I love trying out new fibers, to feel it through my hands and see how basic stitches manifest themselves in that particular medium. A single crochet stitch in raffia doesn’t look the same as a single crochet done in, say, mohair. Besides, it’s an excuse to have a larger than necessary yarn stash if the yarns are all different materials!
In this post, I want to try to answer some questions that I think people may have about working with raffia, as it’s a new product from Wool and the Gang US and is not a material that you can find everywhere. We’re used to working with acrylic, wool and fabric tape, but what changes when we move into crinkled paper?
Is crocheting with raffia hard on your hands?
I think this is probably the first question that comes to mind when I think of raffia. It looks like straw, and feels like straw, so does working with it feel like you’re baling hay? … No, this raffia is actually softer than I expected. I’ve tried working with butcher’s twine before, and that was much harder on my hands than this. Even though the raffia is stiff, the lightness of it helps it flow through your hands.

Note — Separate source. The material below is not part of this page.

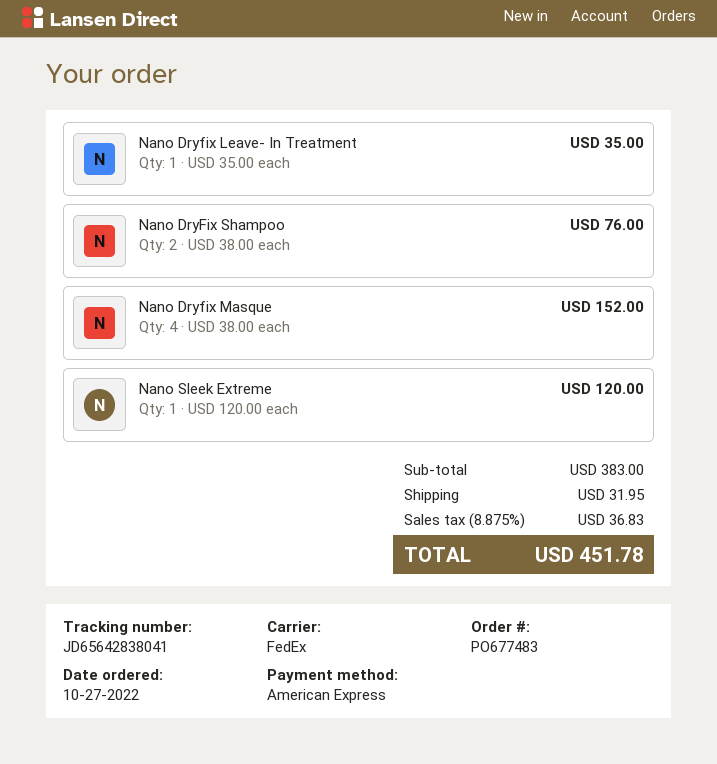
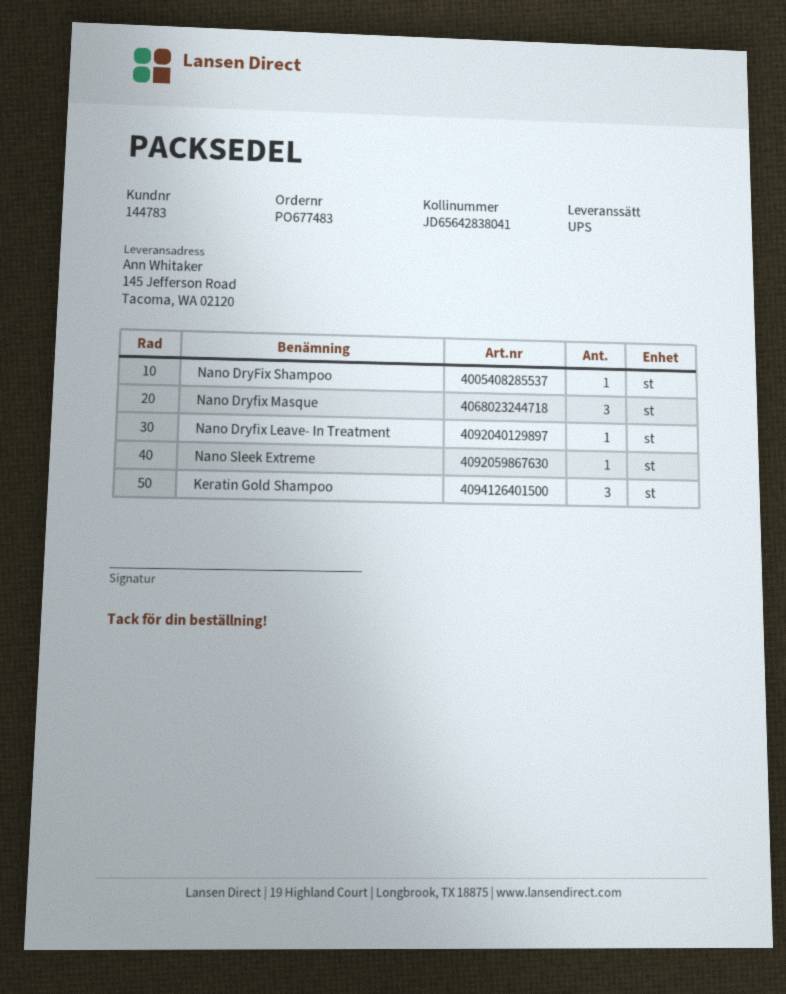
shipping method: FedEx -> UPS
Nano DryFix Shampoo: 2 -> 1
Nano Dryfix Masque: 4 -> 3
Keratin Gold Shampoo: none -> 3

The Paper Gangsta Bag is worked from the bottom up, and as the bag grew in size, it chafed a bit against the underside of my arm. Crocheting is very repetitive and the constant rubbing started to get annoying, so I would cover the bag with a tea towel to keep going!
Is raffia hard to bend and twist when crocheting?

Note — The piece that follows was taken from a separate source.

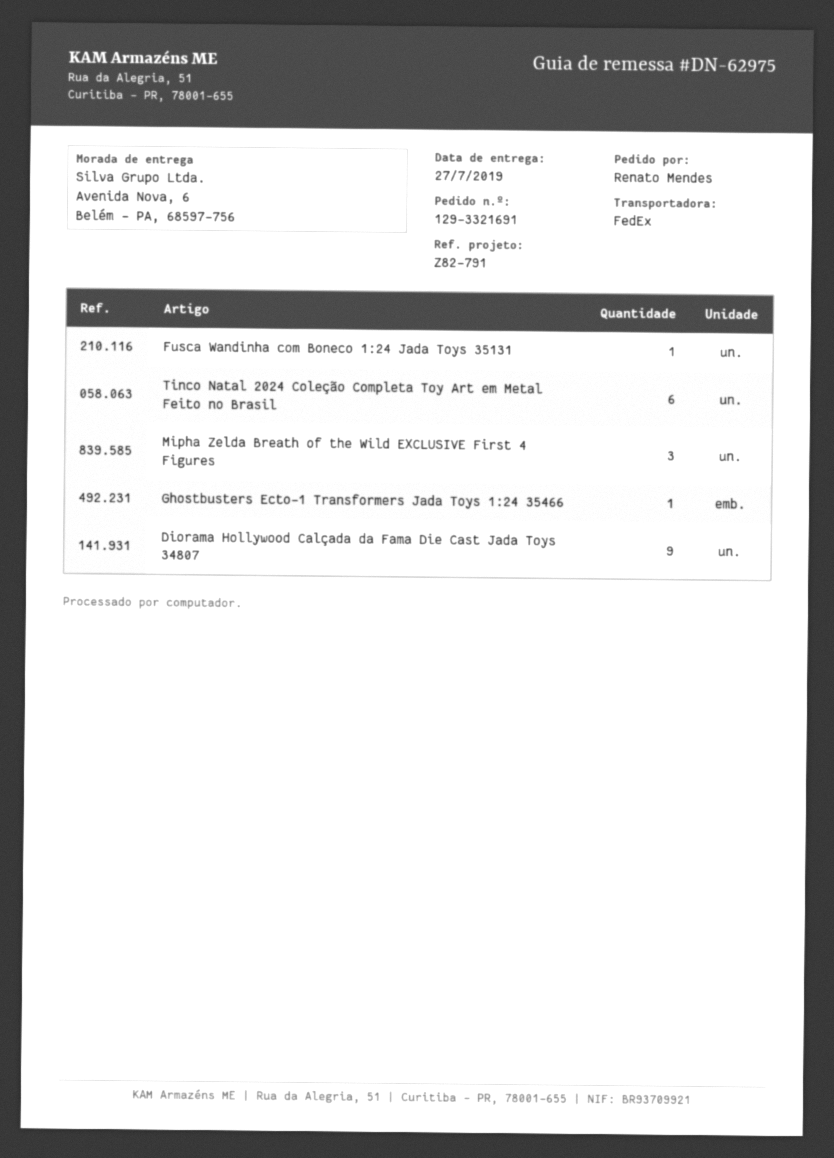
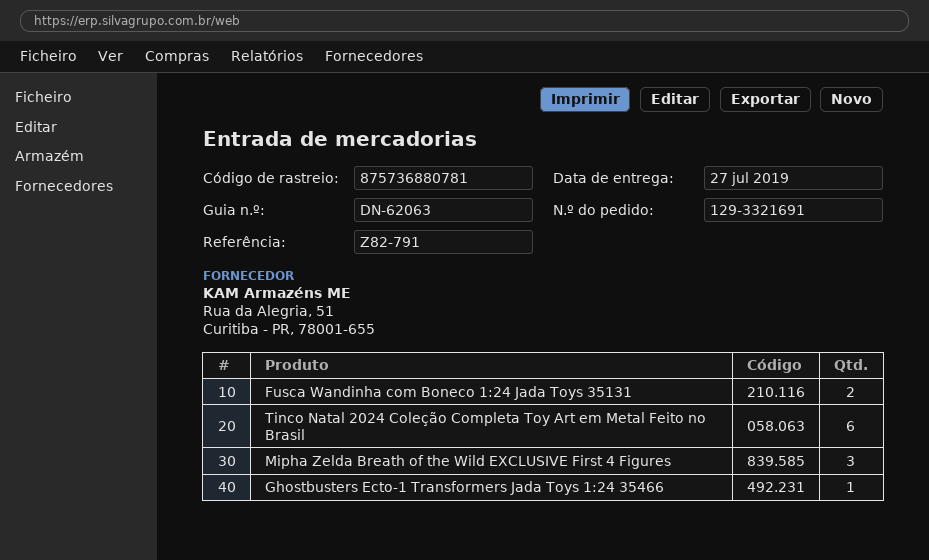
delivery note number: DN-62975 -> DN-62063
Fusca Wandinha com Boneco 1:24 Jada Toys 35131: 1 -> 2
Diorama Hollywood Calçada da Fama Die Cast Jada Toys 34807: 9 -> none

Crochet and knit, by definition, is the creation of loops out of ‘yarn’ to create fabric. You may expect raffia, being paper, to be less flexible to be twisted in every which way. It’s true that raffia doesn’t give and bend as easily, but it’s still easy to manipulate. The angles and sharp turns of the paper give it that unique, ‘rough’ look. You do have to be more careful about the size of the loops you’re creating for your gauge since the loops can’t adjust very easily once they’re made. I find that the texture of the raffia hides any imperfections in the gauge though, so it all works out in the end!
Is raffia lightweight?
This raffia is incredibly lightweight. One of the first things I noticed when I pulled the skeins out of the bag was how the skein felt like air! The entire bag crocheted up using 1.5 skeins of Ra-Ra Raffia, and it feels like I’m not carrying anything at all.
Here’s a quick comparison of how much yardage is in a 100 gram ball of different materials:
- Ra-Ra Raffia (100% wood): 273yds / 250m in 100g
- Shiny Happy Cotton (100% pima cotton): 155yds / 142m in 100g
- Take Care Mohair (78% Kid Mohair, 13% Wool and 9% Polyamide): 218yds / 200m in 100g
Is the crocheted bag rough to the touch?
My market bag is slightly rough to the touch. Just like when you work with it, it doesn’t hurt your hands at all, it’s similar to a sisal rug and more rough than a nice straw hat. I haven’t had it snag on anything, but I probably wouldn’t carry it while wearing a delicate sweater though.
Is the raffia yarn, and the corresponding finished market bag, sturdy?
I tried tying two skeins of yarn together using my invisible knot method, which requires quite a bit of pulling on the yarn to tighten, and I did break the raffia. I ended up tying the skeins together using a square knot and letting the friction of the paper lock the knot. Otherwise, I found the raffia to be sturdy while working with it. It didn’t split easily, and I definitely had to pull REALLY hard to get it to break like it did.
The crocheted bag, with its web of loops and knots all tied together, is stretchy and strong. I took it to the farmer’s market and loaded it up with around 20 navel oranges and assorted lemons and limes (I’m excited to try all these different citrus!). The bag stretched downwards, but had no problem carrying all that weight!
I hope this helps answer some of the questions about raffia that you’ve always wanted to ask, and makes you excited to try crocheting with raffia for yourself!